* Exercise objective:
Each record that follows should be repeated exactly, with no pictures carried over.

* Provided entries:
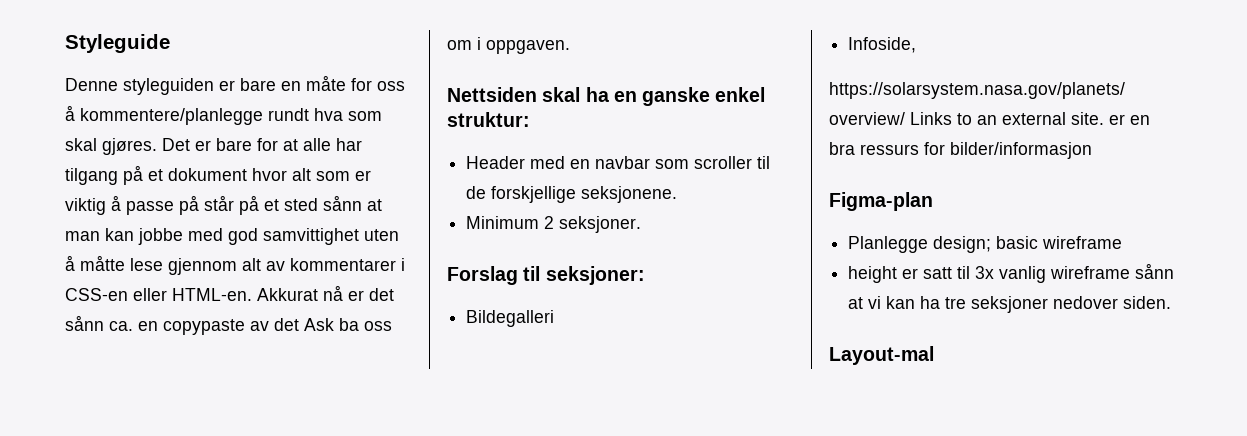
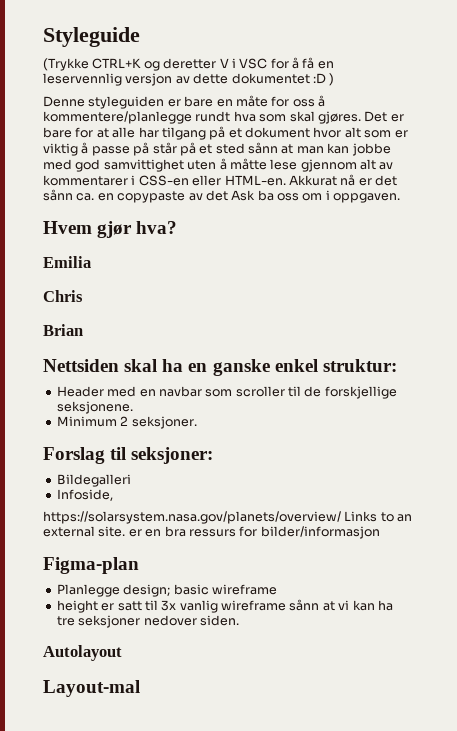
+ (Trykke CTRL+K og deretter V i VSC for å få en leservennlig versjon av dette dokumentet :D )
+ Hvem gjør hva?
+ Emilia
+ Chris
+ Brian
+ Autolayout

* Task output:
+ (Trykke CTRL+K og deretter V i VSC for å få en leservennlig versjon av dette dokumentet :D )
+ Hvem gjør hva?
+ Emilia
+ Chris
+ Brian
+ Autolayout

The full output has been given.